All entries below are to be reproduced precisely as they stand, without the pictures.

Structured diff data
###
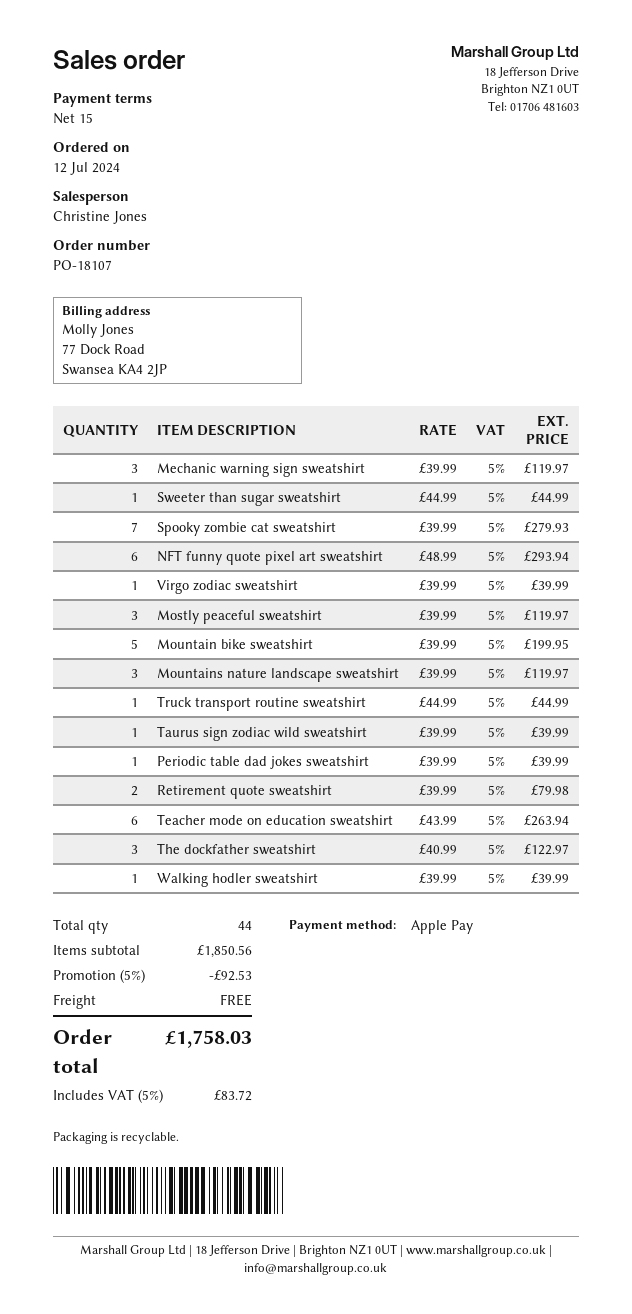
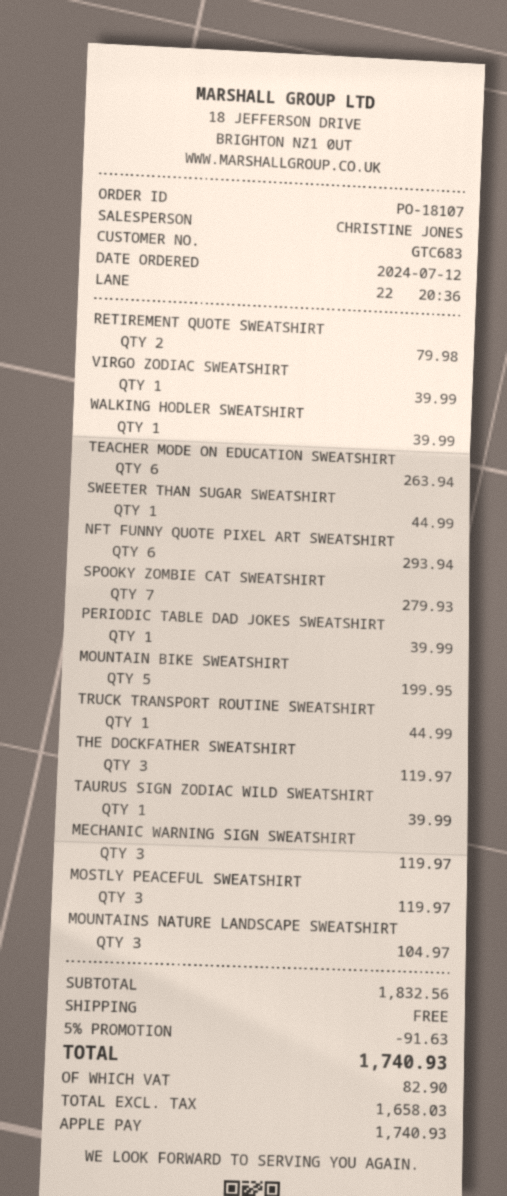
Mountains nature landscape sweatshirt: 3 for 119.97 -> 3 for 104.97
The dockfather sweatshirt: 3 for 122.97 -> 3 for 119.97
subtotal: 1850.56 -> 1832.56
discount: 5% = 92.53 -> 5% = 91.63
tax: 83.72 -> 82.90
total: 1758.03 -> 1740.93

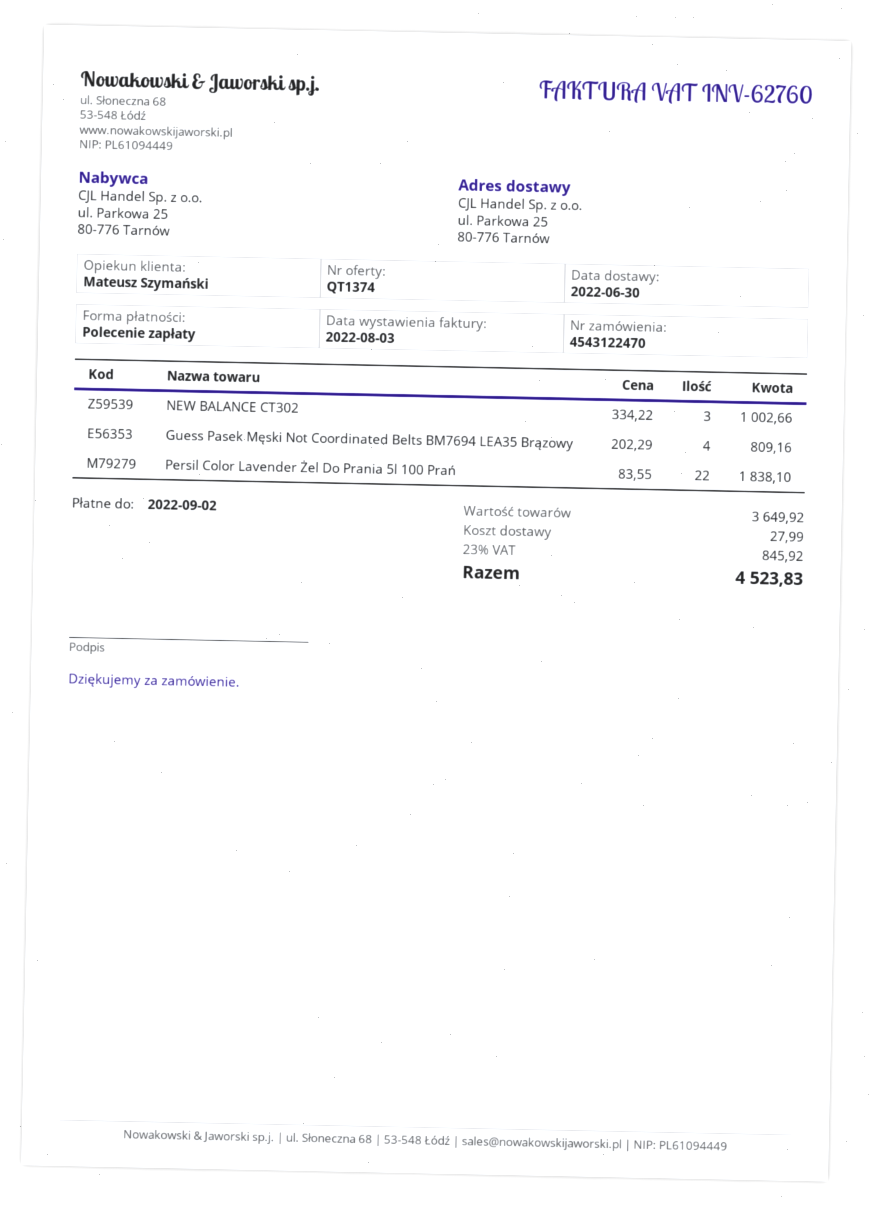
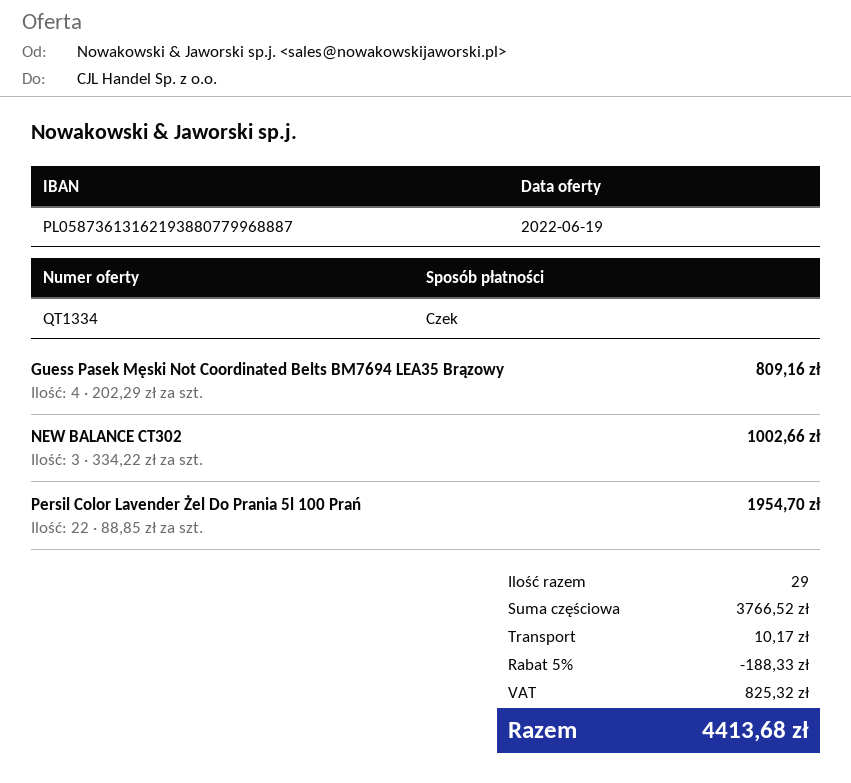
quote number: QT1374 -> QT1334
payment method: direct debit -> cheque
Persil Color Lavender Żel Do Prania 5l 100 Prań: 22 x 83.55 = 1838.10 -> 22 x 88.85 = 1954.70
subtotal: 3649.92 -> 3766.52
discount: none -> 5% = 188.33
shipping: 27.99 -> 10.17
tax: 845.92 -> 825.32
total: 4523.83 -> 4413.68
###
> _Solution to this problem_
Mountains nature landscape sweatshirt: 3 for 119.97 -> 3 for 104.97
The dockfather sweatshirt: 3 for 122.97 -> 3 for 119.97
subtotal: 1850.56 -> 1832.56
discount: 5% = 92.53 -> 5% = 91.63
tax: 83.72 -> 82.90
total: 1758.03 -> 1740.93

quote number: QT1374 -> QT1334
payment method: direct debit -> cheque
Persil Color Lavender Żel Do Prania 5l 100 Prań: 22 x 83.55 = 1838.10 -> 22 x 88.85 = 1954.70
subtotal: 3649.92 -> 3766.52
discount: none -> 5% = 188.33
shipping: 27.99 -> 10.17
tax: 845.92 -> 825.32
total: 4523.83 -> 4413.68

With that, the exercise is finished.